> _What the task asks_
Everything in the listing should be transcribed exactly, apart from the pictures.

> _Given information_
········

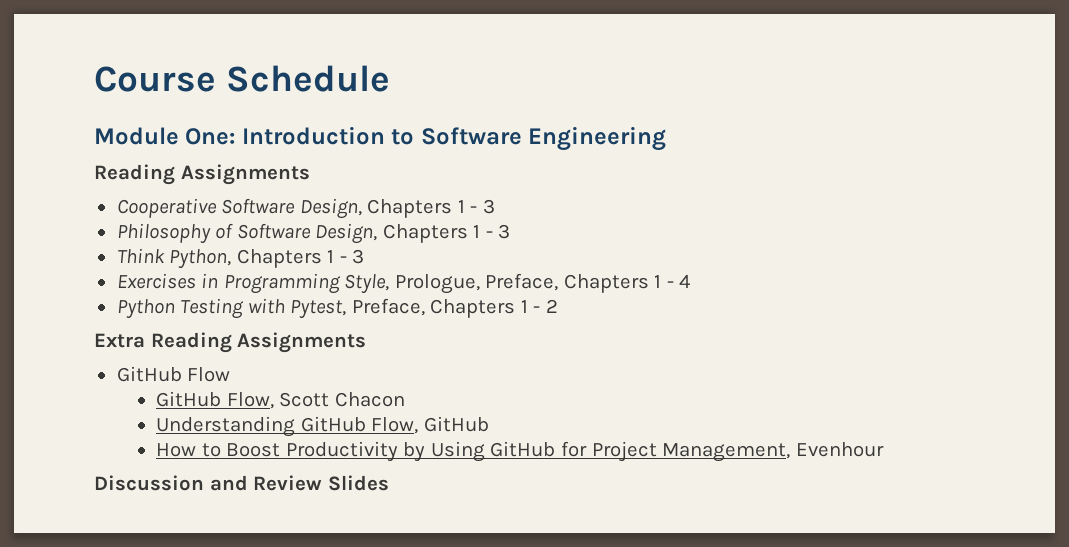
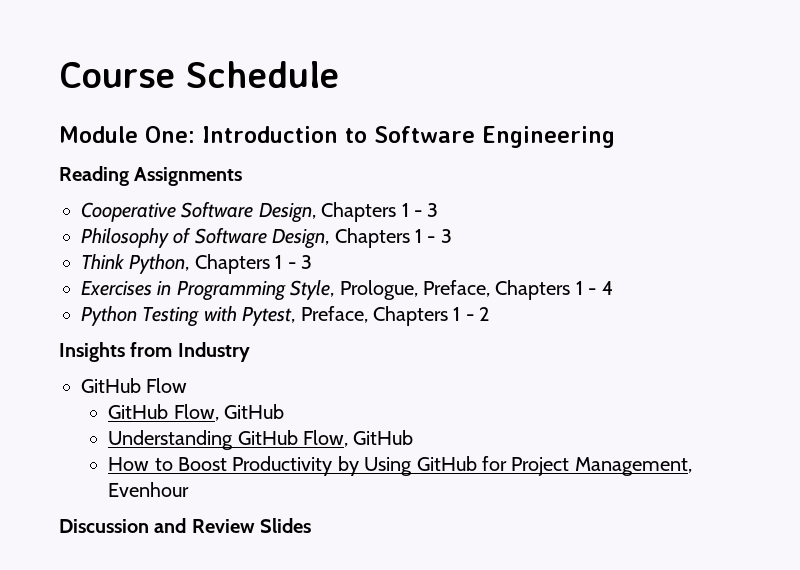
[94,332,367,353] Extra Reading Assignments -> [59,342,250,362] Insights from Industry
[279,392,405,407] Scott Chacon -> [223,404,284,419] GitHub

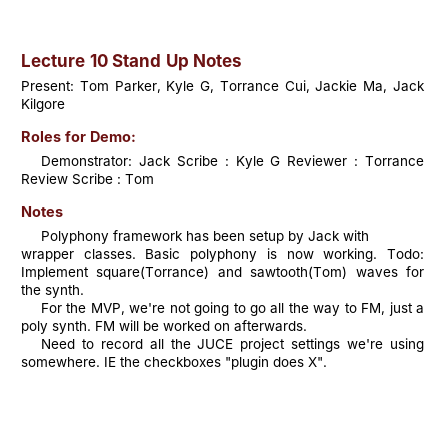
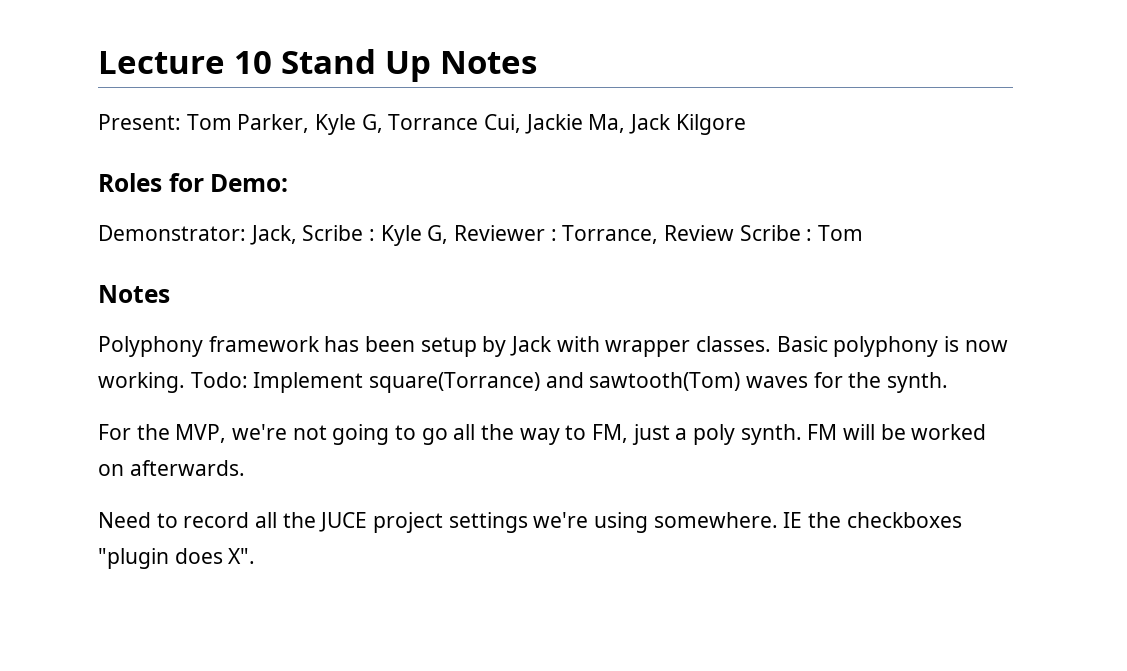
[138,156,171,167] Jack -> [249,225,297,245] Jack,
[270,156,281,166] G -> [427,225,449,244] G,
[365,156,425,167] Torrance -> [562,225,659,244] Torrance,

········

> _Problem solution_
[94,332,367,353] Extra Reading Assignments -> [59,342,250,362] Insights from Industry
[279,392,405,407] Scott Chacon -> [223,404,284,419] GitHub

[138,156,171,167] Jack -> [249,225,297,245] Jack,
[270,156,281,166] G -> [427,225,449,244] G,
[365,156,425,167] Torrance -> [562,225,659,244] Torrance,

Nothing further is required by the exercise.